**DATA:**

┌──

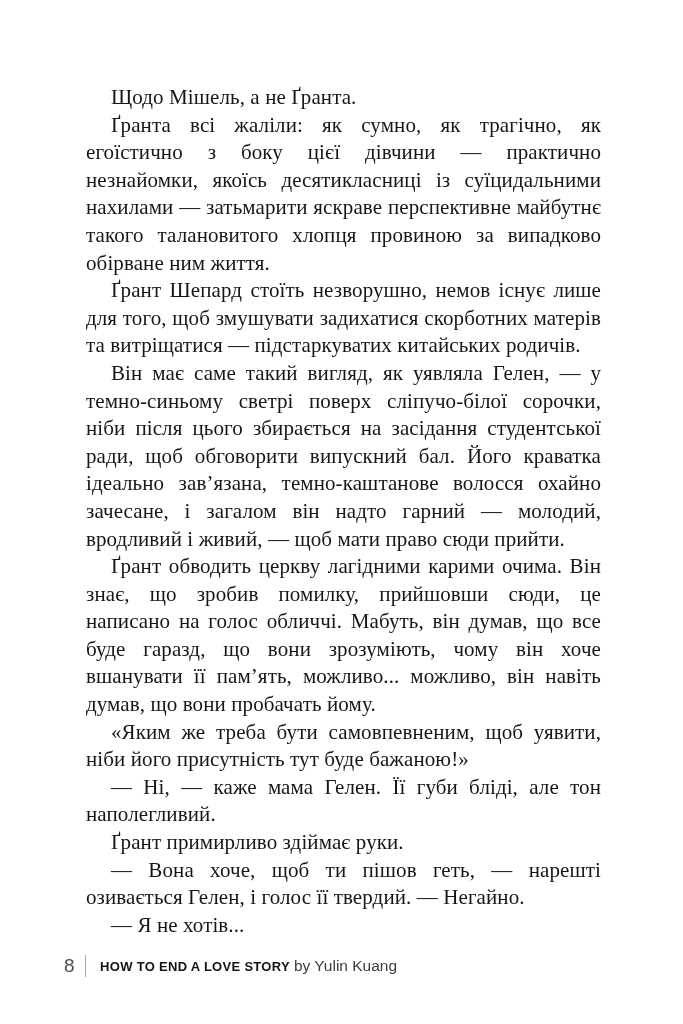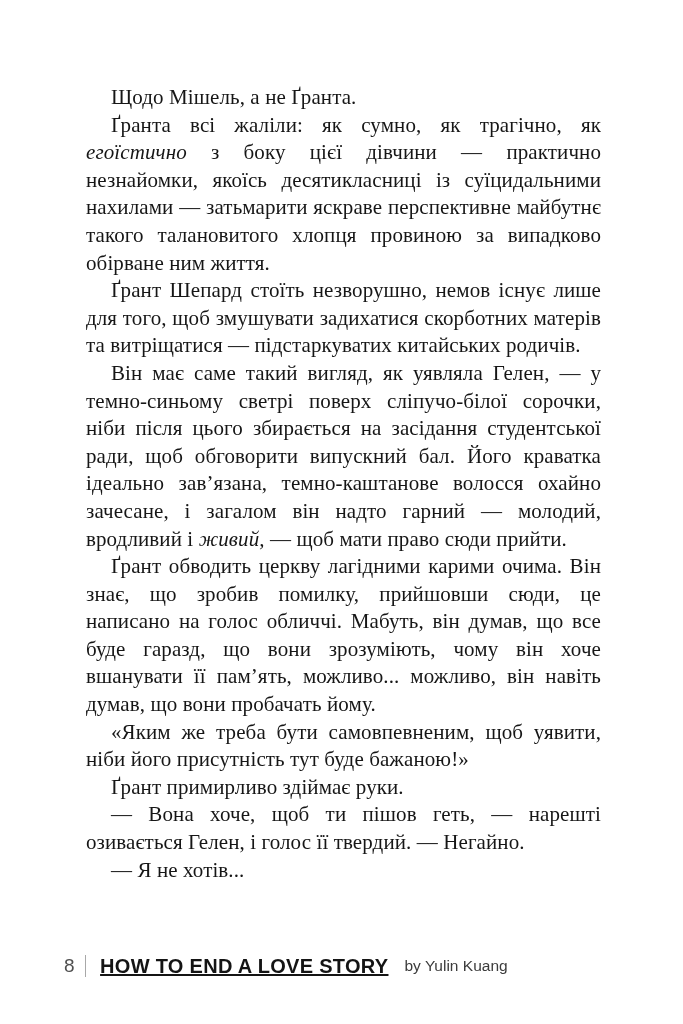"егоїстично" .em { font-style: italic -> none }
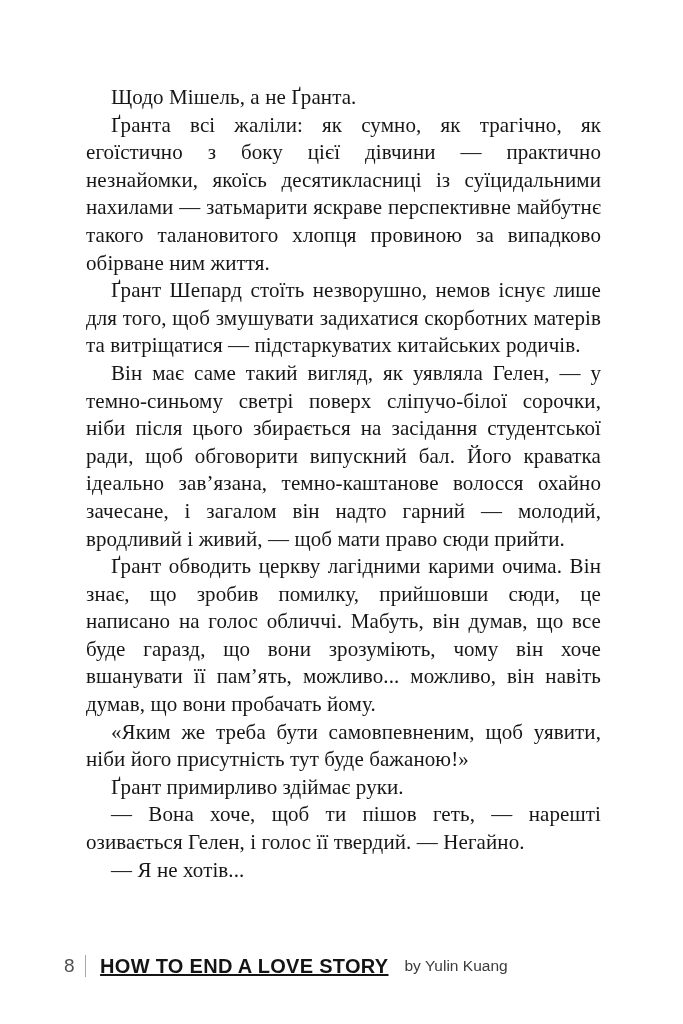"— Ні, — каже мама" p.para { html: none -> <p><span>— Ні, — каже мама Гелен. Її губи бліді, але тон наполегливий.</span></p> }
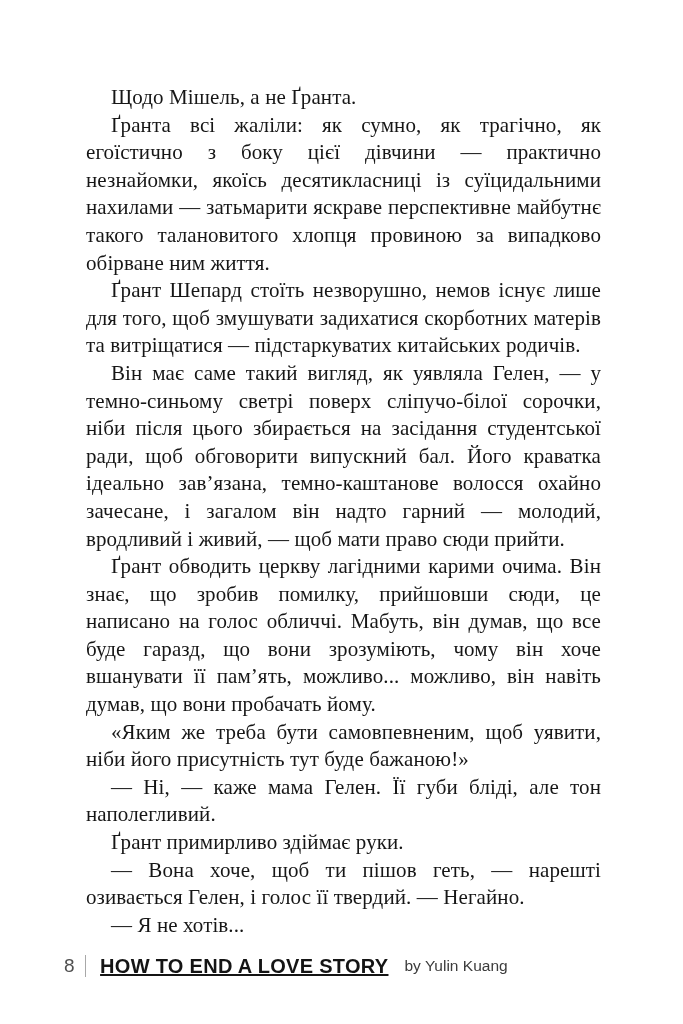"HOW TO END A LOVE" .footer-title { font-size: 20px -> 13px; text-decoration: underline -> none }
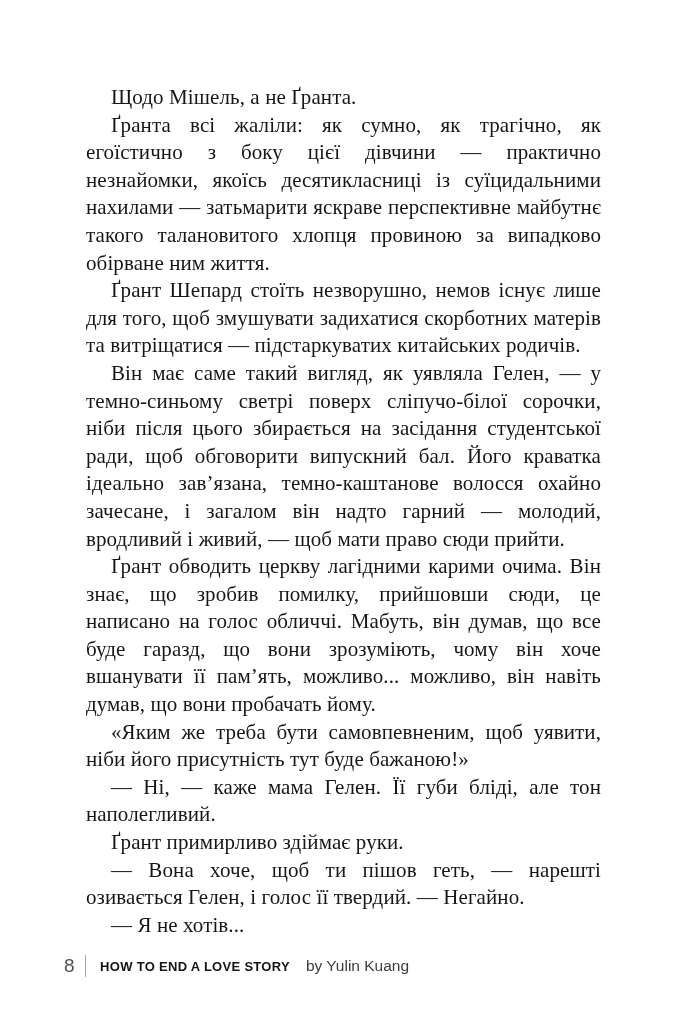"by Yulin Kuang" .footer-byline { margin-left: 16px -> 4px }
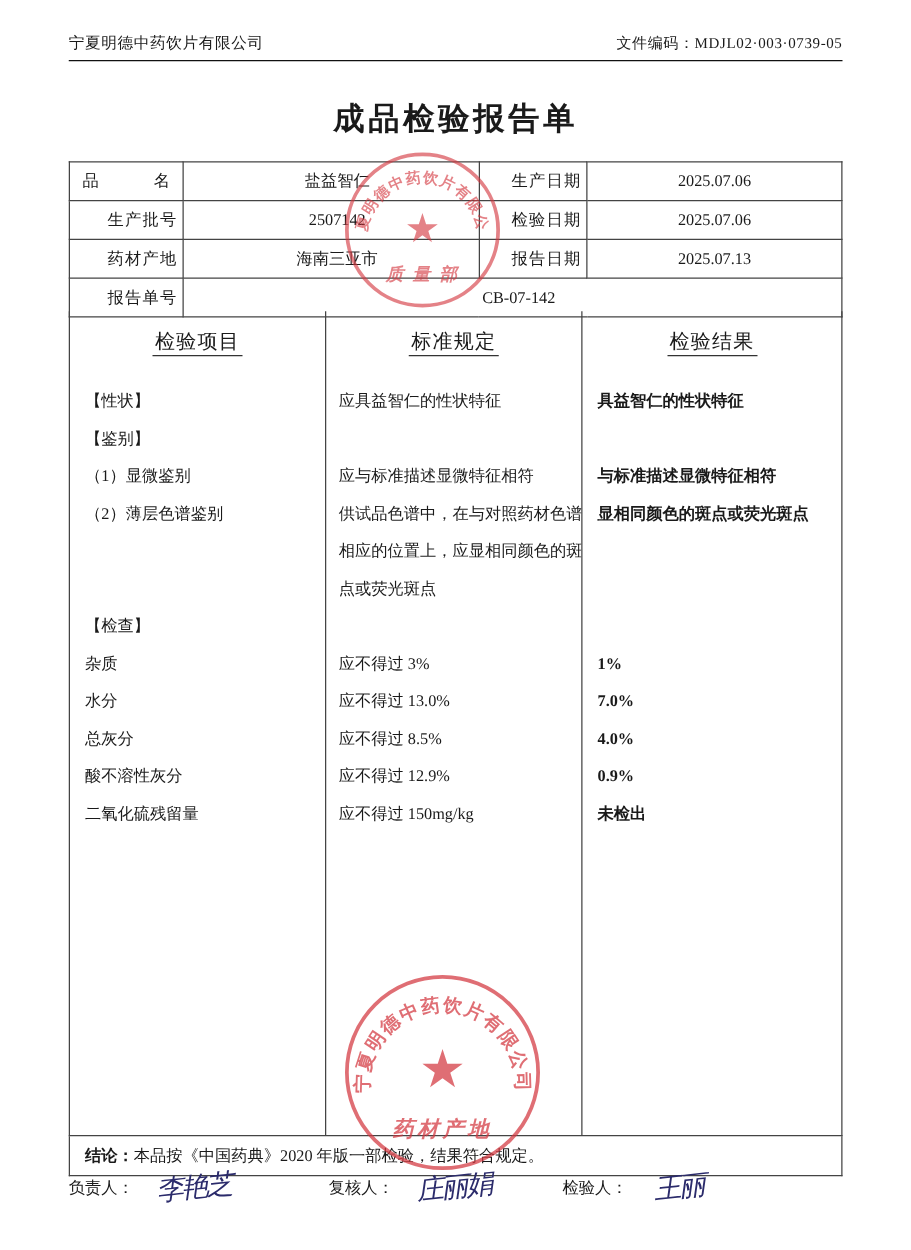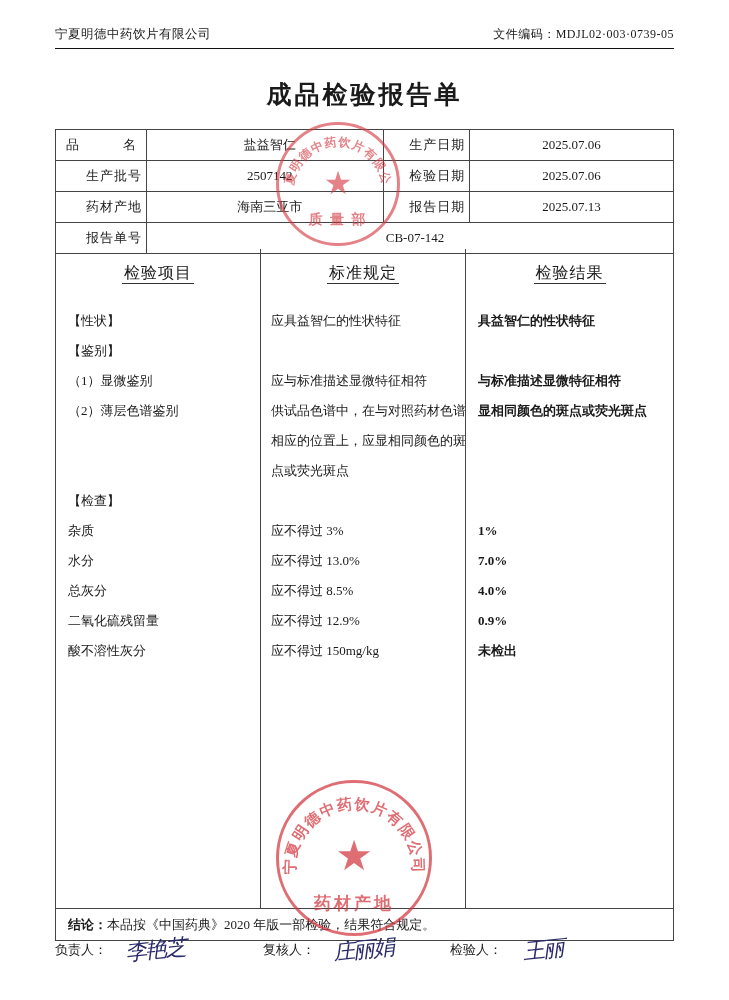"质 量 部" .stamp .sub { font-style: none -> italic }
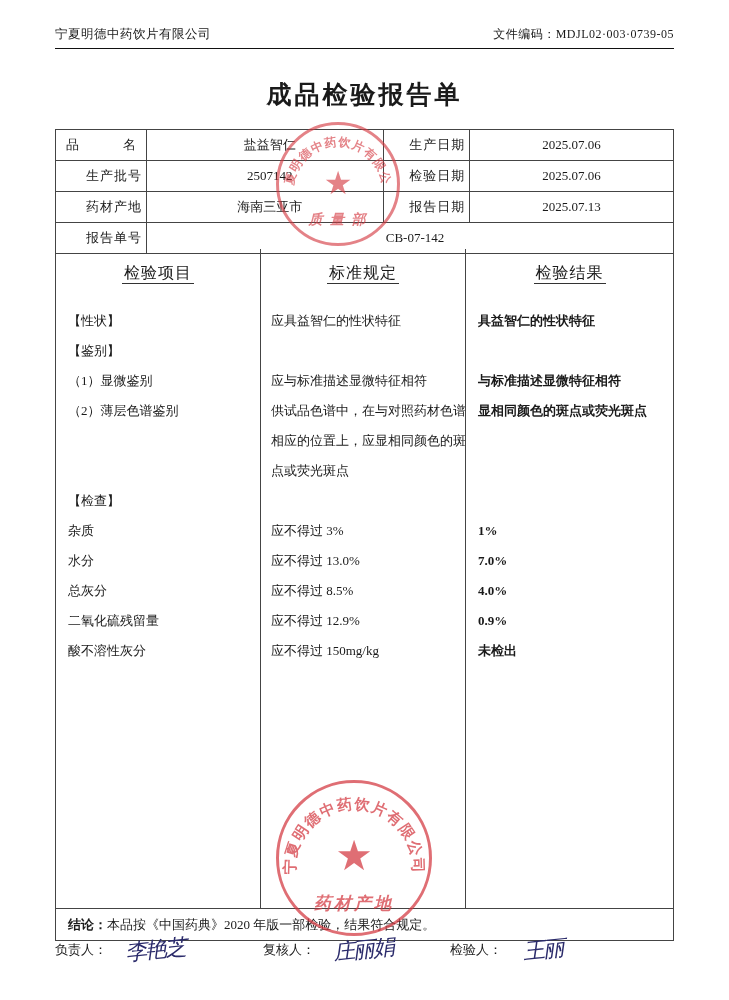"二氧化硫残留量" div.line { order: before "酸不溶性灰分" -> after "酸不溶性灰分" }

└──

**WHAT TO DO:**
Pictures aside, transcribe exactly the lines from the line containing "font-size: 20px ->" through the final line of the material above.

**YOUR SOLUTION:**
"HOW TO END A LOVE" .footer-title { font-size: 20px -> 13px; text-decoration: underline -> none }
"by Yulin Kuang" .footer-byline { margin-left: 16px -> 4px }
"质 量 部" .stamp .sub { font-style: none -> italic }
"二氧化硫残留量" div.line { order: before "酸不溶性灰分" -> after "酸不溶性灰分" }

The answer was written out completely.